This fall I am teaching a history graduate course at Baylor (doctoral and master’s students) on early American religion, and have recently submitted my book orders. What am I trying to do with this list of readings? Several goals overlap: first, I want to introduce students to some of the most important recent academic titles in colonial American (roughly pre-1763) religious history. Second, I want to give students material to frame their own discussions of American religion, since most of the history graduate students at Baylor are interested in writing and teaching on religion themselves. Third, the list will help me stay current, since some of the books are new to me, as well (indeed, some have only just been published). This is especially valuable right now since I will soon begin writing a broad overview of colonial American history for Yale University Press.
I am just listing the books below, although we will have a number of accompanying article-length readings, such as Perry Miller’s classic essay “Errand into the Wilderness.”
Jorge Cañizares-Esguerra, Puritan Conquistadors: Iberianizing the Atlantic, 1550-1700 (Stanford University Press, 2006)
Allan Greer, Mohawk Saint: Catherine Tekakwitha and the Jesuits (Oxford, 2004)
James Horn, A Land as God Made It: Jamestown and the Birth of America (Basic Books, 2005)
Kristen Block, Ordinary Lives in the Early Caribbean: Religion, Colonial Competition, and the Politics of Profit (Georgia, 2012)
David Hall, A Reforming People: Puritanism and the Transformation of Public Life in New England (Knopf, 2011)
Walter Woodward, Prospero’s America: John Winthrop, Jr., Alchemy, and the Creation of New England Culture, 1606-1676 (UNC, 2010)
Brian Levack, The Devil Within: Possession and Exorcism in the Christian West (Harvard, 2013)
Thomas Kidd, The Great Awakening: The Roots of Evangelical Christianity in Colonial America (Yale, 2007) [a dubious choice indeed!]
Catherine Brekus, Sarah Osborn’s World: The Rise of Evangelical Christianity in Early America (Yale, 2012) [my Gospel Coalition review of Brekus is here]

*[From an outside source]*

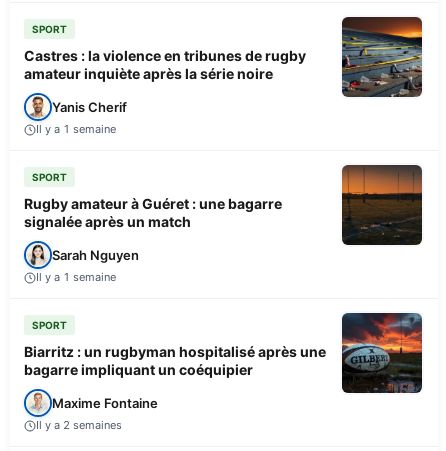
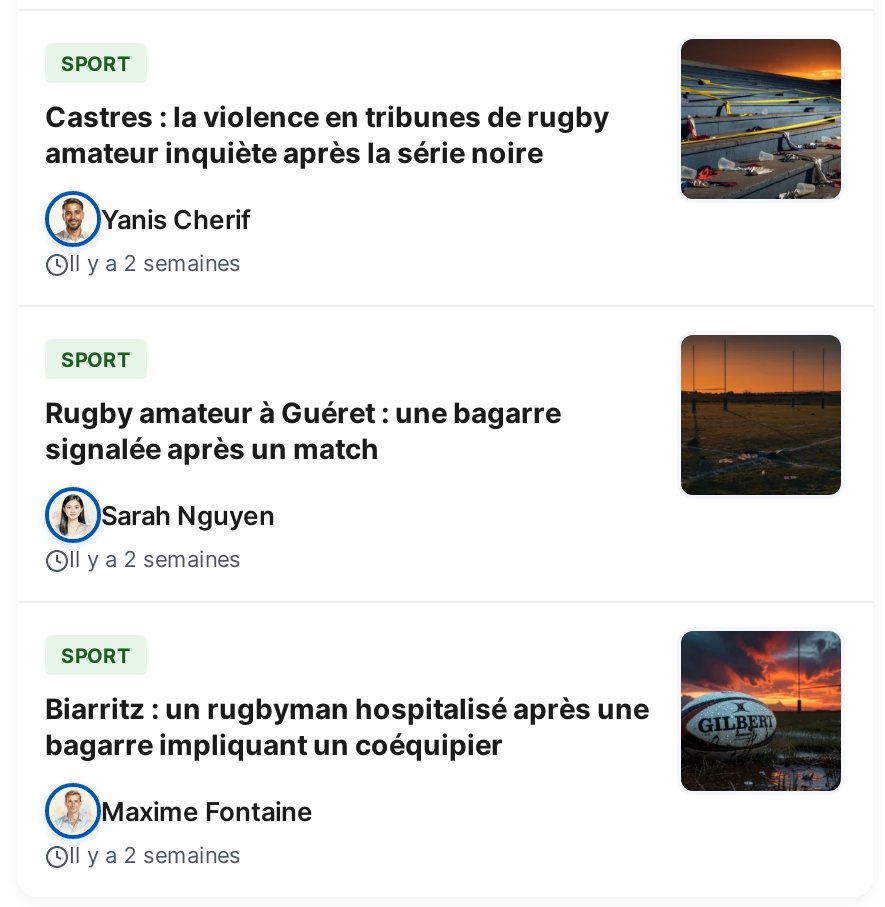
- Il y a 1 semaine
+ Il y a 2 semaines

- Il y a 1 semaine
+ Il y a 2 semaines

Aaron Spencer Fogleman, Jesus is Female: Moravians and Radical Religion in Early America (Penn, 2007) [my review of Fogleman is here (subscription wall)]
Janet Moore Lindman, Bodies of Belief: Baptist Community in Early America (Penn, 2008)
Edward Andrews, Native Apostles: Black and Indian Missionaries in the British Atlantic World (Harvard, 2013)
Steven Hackel, Children of Coyote, Missionaries of Saint Francis: Indian-Spanish Relations in Colonial California, 1769-1850 (UNC, 2005)
Note that this is not simply an exercise in selecting the “best” 13 or so books I can find on the topic – issues of geographic and topical coverage come into play, and I am as interested in books that are causing a “buzz” in the guild of historians as books that I personally like. Also, being mindful of grad students’ budgets, I don’t generally assign books that are only available in hardback, or priced at more than about $30, which knocked out some obvious contenders.
Any books that you would add, or subtract? Let me know what you think!